Problem description:
Reproduce all records word for word.

Records for this task:
= Beginning of Section =
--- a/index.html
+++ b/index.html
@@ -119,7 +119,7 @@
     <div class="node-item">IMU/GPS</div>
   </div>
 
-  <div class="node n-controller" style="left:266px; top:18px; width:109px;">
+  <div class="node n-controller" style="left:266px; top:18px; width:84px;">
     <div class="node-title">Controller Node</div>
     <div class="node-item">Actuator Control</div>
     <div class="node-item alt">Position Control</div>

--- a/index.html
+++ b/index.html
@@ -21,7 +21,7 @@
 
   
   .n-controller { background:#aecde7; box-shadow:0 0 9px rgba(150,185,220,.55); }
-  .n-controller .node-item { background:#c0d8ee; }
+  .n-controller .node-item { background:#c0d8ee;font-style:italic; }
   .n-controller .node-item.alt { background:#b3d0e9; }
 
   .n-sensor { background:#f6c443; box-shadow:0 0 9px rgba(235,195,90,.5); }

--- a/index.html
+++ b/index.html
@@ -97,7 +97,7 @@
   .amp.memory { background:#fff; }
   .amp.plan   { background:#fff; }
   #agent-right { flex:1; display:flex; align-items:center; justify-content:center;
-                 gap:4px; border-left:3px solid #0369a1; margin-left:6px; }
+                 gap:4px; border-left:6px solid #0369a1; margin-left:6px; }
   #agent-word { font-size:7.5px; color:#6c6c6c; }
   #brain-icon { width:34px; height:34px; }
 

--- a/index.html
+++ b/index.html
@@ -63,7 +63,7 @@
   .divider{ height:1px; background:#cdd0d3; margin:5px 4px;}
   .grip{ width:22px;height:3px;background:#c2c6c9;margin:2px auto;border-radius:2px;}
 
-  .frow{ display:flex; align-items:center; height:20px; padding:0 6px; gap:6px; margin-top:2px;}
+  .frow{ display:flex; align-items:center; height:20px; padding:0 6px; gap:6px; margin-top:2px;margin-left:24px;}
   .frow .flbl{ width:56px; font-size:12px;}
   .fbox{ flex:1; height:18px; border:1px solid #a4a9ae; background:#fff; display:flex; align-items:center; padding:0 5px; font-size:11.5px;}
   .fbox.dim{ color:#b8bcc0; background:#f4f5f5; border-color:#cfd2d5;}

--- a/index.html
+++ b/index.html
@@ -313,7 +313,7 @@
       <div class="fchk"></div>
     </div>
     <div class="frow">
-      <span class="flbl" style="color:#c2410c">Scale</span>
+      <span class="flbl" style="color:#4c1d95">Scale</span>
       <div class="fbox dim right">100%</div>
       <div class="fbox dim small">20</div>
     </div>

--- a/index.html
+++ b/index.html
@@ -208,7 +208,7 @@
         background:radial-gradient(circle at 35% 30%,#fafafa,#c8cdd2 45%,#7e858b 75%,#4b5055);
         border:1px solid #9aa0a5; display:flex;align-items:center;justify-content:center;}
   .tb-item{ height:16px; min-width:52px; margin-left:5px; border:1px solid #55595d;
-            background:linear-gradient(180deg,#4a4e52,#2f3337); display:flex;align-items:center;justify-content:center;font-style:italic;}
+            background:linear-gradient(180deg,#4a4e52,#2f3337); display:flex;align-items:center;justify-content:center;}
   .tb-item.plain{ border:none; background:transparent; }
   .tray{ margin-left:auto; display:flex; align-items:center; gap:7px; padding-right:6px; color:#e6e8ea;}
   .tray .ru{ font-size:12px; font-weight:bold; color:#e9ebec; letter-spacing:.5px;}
= End of Section =
Task response:
--- a/index.html
+++ b/index.html
@@ -119,7 +119,7 @@
     <div class="node-item">IMU/GPS</div>
   </div>
 
-  <div class="node n-controller" style="left:266px; top:18px; width:109px;">
+  <div class="node n-controller" style="left:266px; top:18px; width:84px;">
     <div class="node-title">Controller Node</div>
     <div class="node-item">Actuator Control</div>
     <div class="node-item alt">Position Control</div>

--- a/index.html
+++ b/index.html
@@ -21,7 +21,7 @@
 
   
   .n-controller { background:#aecde7; box-shadow:0 0 9px rgba(150,185,220,.55); }
-  .n-controller .node-item { background:#c0d8ee; }
+  .n-controller .node-item { background:#c0d8ee;font-style:italic; }
   .n-controller .node-item.alt { background:#b3d0e9; }
 
   .n-sensor { background:#f6c443; box-shadow:0 0 9px rgba(235,195,90,.5); }

--- a/index.html
+++ b/index.html
@@ -97,7 +97,7 @@
   .amp.memory { background:#fff; }
   .amp.plan   { background:#fff; }
   #agent-right { flex:1; display:flex; align-items:center; justify-content:center;
-                 gap:4px; border-left:3px solid #0369a1; margin-left:6px; }
+                 gap:4px; border-left:6px solid #0369a1; margin-left:6px; }
   #agent-word { font-size:7.5px; color:#6c6c6c; }
   #brain-icon { width:34px; height:34px; }
 

--- a/index.html
+++ b/index.html
@@ -63,7 +63,7 @@
   .divider{ height:1px; background:#cdd0d3; margin:5px 4px;}
   .grip{ width:22px;height:3px;background:#c2c6c9;margin:2px auto;border-radius:2px;}
 
-  .frow{ display:flex; align-items:center; height:20px; padding:0 6px; gap:6px; margin-top:2px;}
+  .frow{ display:flex; align-items:center; height:20px; padding:0 6px; gap:6px; margin-top:2px;margin-left:24px;}
   .frow .flbl{ width:56px; font-size:12px;}
   .fbox{ flex:1; height:18px; border:1px solid #a4a9ae; background:#fff; display:flex; align-items:center; padding:0 5px; font-size:11.5px;}
   .fbox.dim{ color:#b8bcc0; background:#f4f5f5; border-color:#cfd2d5;}

--- a/index.html
+++ b/index.html
@@ -313,7 +313,7 @@
       <div class="fchk"></div>
     </div>
     <div class="frow">
-      <span class="flbl" style="color:#c2410c">Scale</span>
+      <span class="flbl" style="color:#4c1d95">Scale</span>
       <div class="fbox dim right">100%</div>
       <div class="fbox dim small">20</div>
     </div>

--- a/index.html
+++ b/index.html
@@ -208,7 +208,7 @@
         background:radial-gradient(circle at 35% 30%,#fafafa,#c8cdd2 45%,#7e858b 75%,#4b5055);
         border:1px solid #9aa0a5; display:flex;align-items:center;justify-content:center;}
   .tb-item{ height:16px; min-width:52px; margin-left:5px; border:1px solid #55595d;
-            background:linear-gradient(180deg,#4a4e52,#2f3337); display:flex;align-items:center;justify-content:center;font-style:italic;}
+            background:linear-gradient(180deg,#4a4e52,#2f3337); display:flex;align-items:center;justify-content:center;}
   .tb-item.plain{ border:none; background:transparent; }
   .tray{ margin-left:auto; display:flex; align-items:center; gap:7px; padding-right:6px; color:#e6e8ea;}
   .tray .ru{ font-size:12px; font-weight:bold; color:#e9ebec; letter-spacing:.5px;}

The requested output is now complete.